Asked how that could be, Betts said, “Just not giving up.”
The conversations, short as they were, did have a tendency to return to Buehler, who pitched and carried himself and then watched the final three innings as though nothing would surprise him on this field on this night. Of his 93 pitches, 59 were fastballs, many flung at 98 and 99 mph, five of which were put into play.
At 26, two years since he beat the Colorado Rockies in a Game 163, and building on a reputation born then and then across his past eight postseason starts, allowed three hits and a run in six innings. He struck out 10 Rays, among them Brandon Lowe three times, once with a curveball, once with a slider and lastly with a 97-mph fastball. He walked one. His ERA this postseason is 1.80. His ERA across his past nine postseason starts is 1.28. The Dodgers have won seven of those.
Asked to consider that, Roberts smiled and said, “I’m kind of mired in it right now. I’m living through it. I appreciate how talented [he is] at what he’s doing. I haven’t kind of put it all together and kind of wrapped my head around all that he’s accomplished in this short period of time. But, being a big-game pitcher and really succeeding on this stage, there’s only a few guys, currently and throughout history. He’s some really elite company. I’m just happy he’s in a Dodger uniform.”

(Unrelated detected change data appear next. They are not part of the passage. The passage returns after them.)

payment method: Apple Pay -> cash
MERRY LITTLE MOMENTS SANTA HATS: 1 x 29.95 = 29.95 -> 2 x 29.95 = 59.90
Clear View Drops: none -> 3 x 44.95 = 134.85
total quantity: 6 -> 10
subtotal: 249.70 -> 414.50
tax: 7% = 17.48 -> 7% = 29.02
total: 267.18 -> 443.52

For whatever reason, the regular season seemed to sneak up on Buehler. He never pitched more than six innings. In only four of eight starts did he pitch into the fifth inning. His highest pitch count was 92. He regularly rested five days between starts, then missed time because of blisters, and for all of that arrived in the postseason not necessarily as the hammer No. 1 or 2 starter for the Dodgers, but as a pitcher searching for his midseason groove.

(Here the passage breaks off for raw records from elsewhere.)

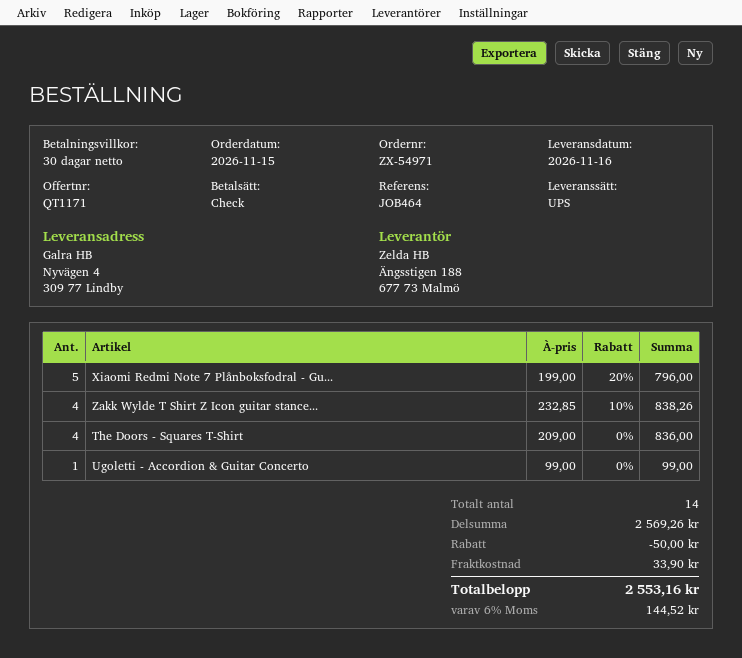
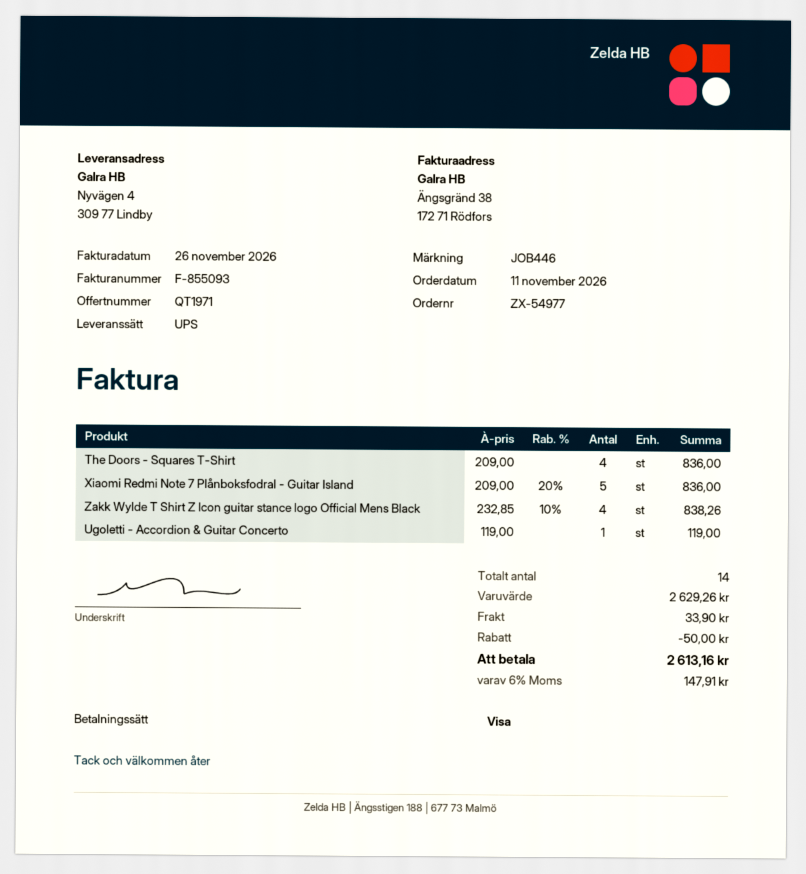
quote number: QT1171 -> QT1971
order number: ZX-54971 -> ZX-54977
order date: 2026-11-15 -> 2026-11-11
reference: JOB464 -> JOB446
payment method: cheque -> Visa
Xiaomi Redmi Note 7 Plånboksfodral - Gu...: 5 x 199.00 - 20% = 796.00 -> 5 x 209.00 - 20% = 836.00
Ugoletti - Accordion & Guitar Concerto: 1 x 99.00 = 99.00 -> 1 x 119.00 = 119.00
subtotal: 2569.26 -> 2629.26
tax: 6% = 144.52 -> 6% = 147.91
total: 2553.16 -> 2613.16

It was coming. His ERA over four postseason starts before Friday night, including six shutout innings against the Atlanta Braves in Game 6 of the National League Championship Series, was 1.89. He struck out 29 batters in 19 innings. He threw a season-high 95 pitches against the San Diego Padres, then 100 in his Game 1 start against the Braves.

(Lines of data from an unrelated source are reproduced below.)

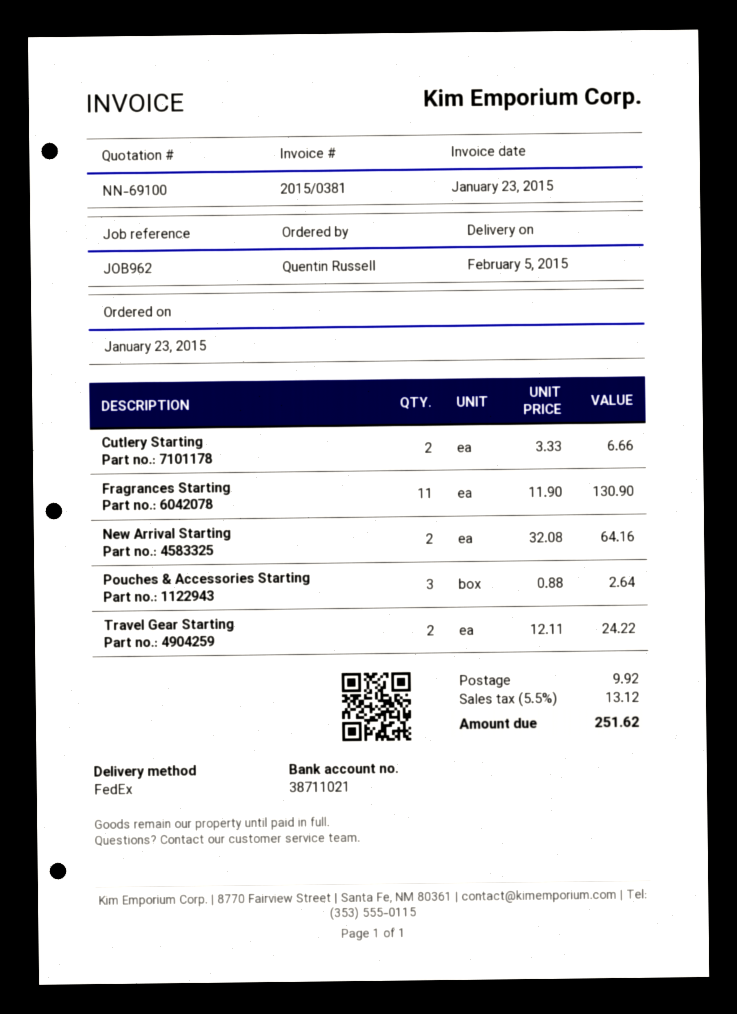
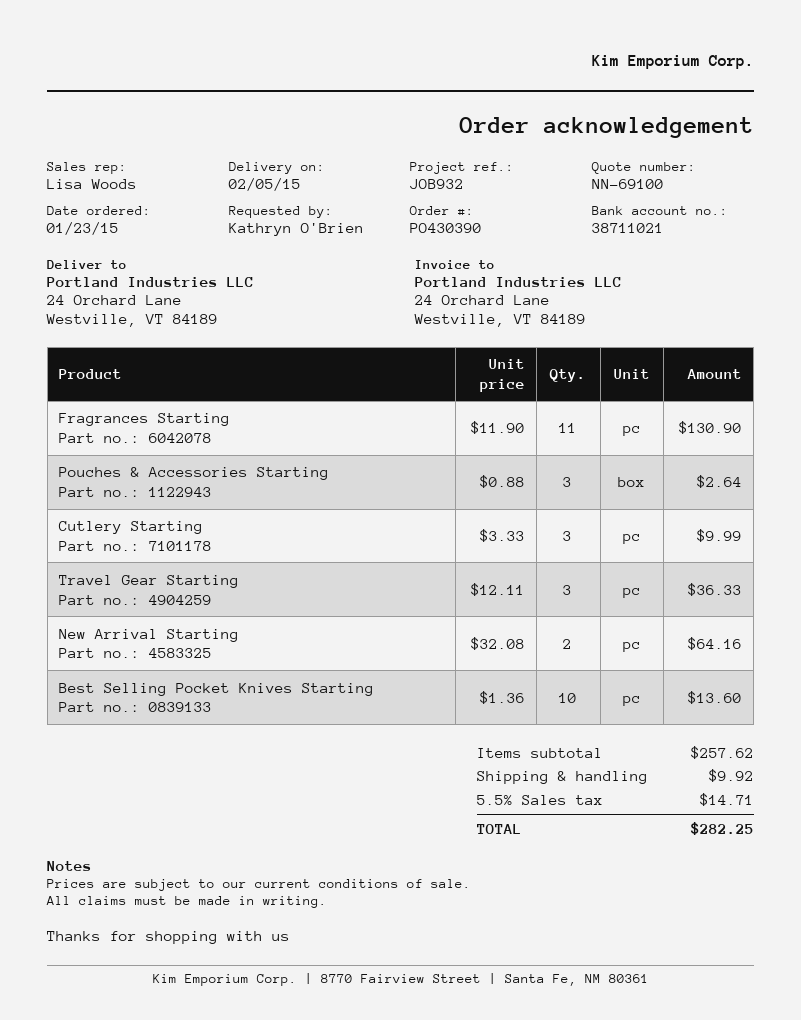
reference: JOB962 -> JOB932
ordered by: Quentin Russell -> Kathryn O'Brien
Cutlery Starting: 2 x 3.33 = 6.66 -> 3 x 3.33 = 9.99
Travel Gear Starting: 2 x 12.11 = 24.22 -> 3 x 12.11 = 36.33
Best Selling Pocket Knives Starting: none -> 10 x 1.36 = 13.60
tax: 5.5% = 13.12 -> 5.5% = 14.71
total: 251.62 -> 282.25

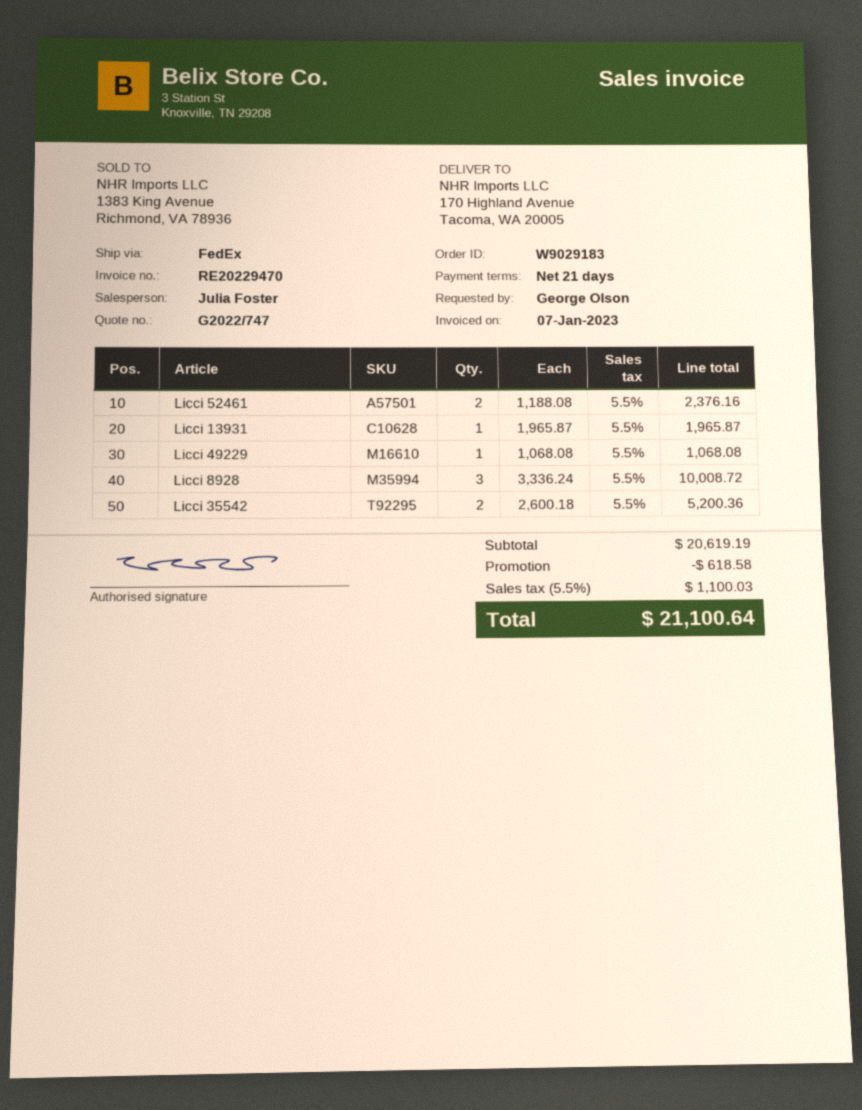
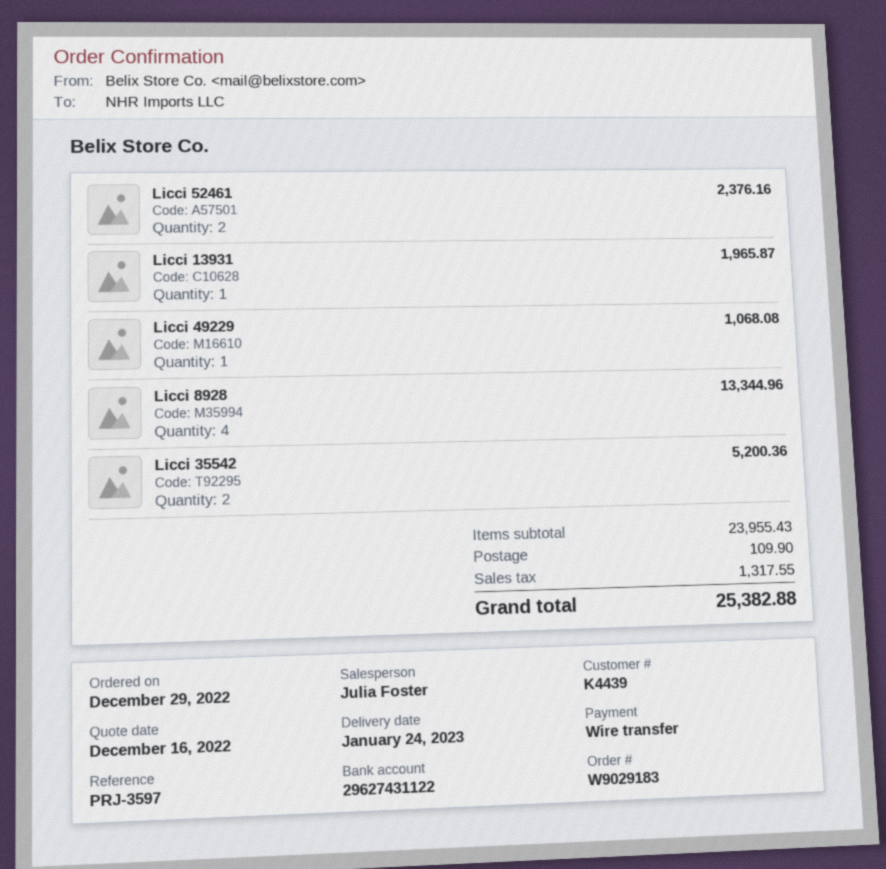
Licci 8928: 3 for 10008.72 -> 4 for 13344.96
subtotal: 20619.19 -> 23955.43
discount: 618.58 -> none
shipping: none -> 109.90
tax: 1100.03 -> 1317.55
total: 21100.64 -> 25382.88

For his four seasons, Buehler has been a better pitcher at Dodger Stadium than away from it. His ERA on the road in 2020 was nearly five times what it was at home — 6.19 to 1.31, though he made only eight starts total and pitched through those various blister issues that flared indiscriminately.
On Friday night he made his fourth consecutive start at Globe Life Field. The Dodgers played their 13th consecutive game there, since Oct. 6. Maybe it was starting to feel like home.
While Buehler seemed somewhat unsettled in the regular season, perhaps not quite right, there were signs the broader results were out there. The velocity on four of his five favored pitches — four-seam fastball, sinker, slider and curveball — had increased over 2019. Only the cutter had lost speed. The spin rates were improved on all of those pitches. In fact, read across the columns that have come to separate the good pitchers from the great ones — break, tilt, spin efficiency — and Buehler, seemingly unbalanced by the start-stop-start nature of the 2020 season, was actually becoming more precise, more powerful and, as October has come to suggest, more dominant.
He pitched like an ace Friday night, or a 2020 ace anyway. And the Dodgers won a World Series game. And it was so taut, how they did it. So relentless. And to a man, they said that was fine, that it was pretty good for a Friday night in late October. What they’d really wanted, it seemed, was to keep it short and get on to the next one.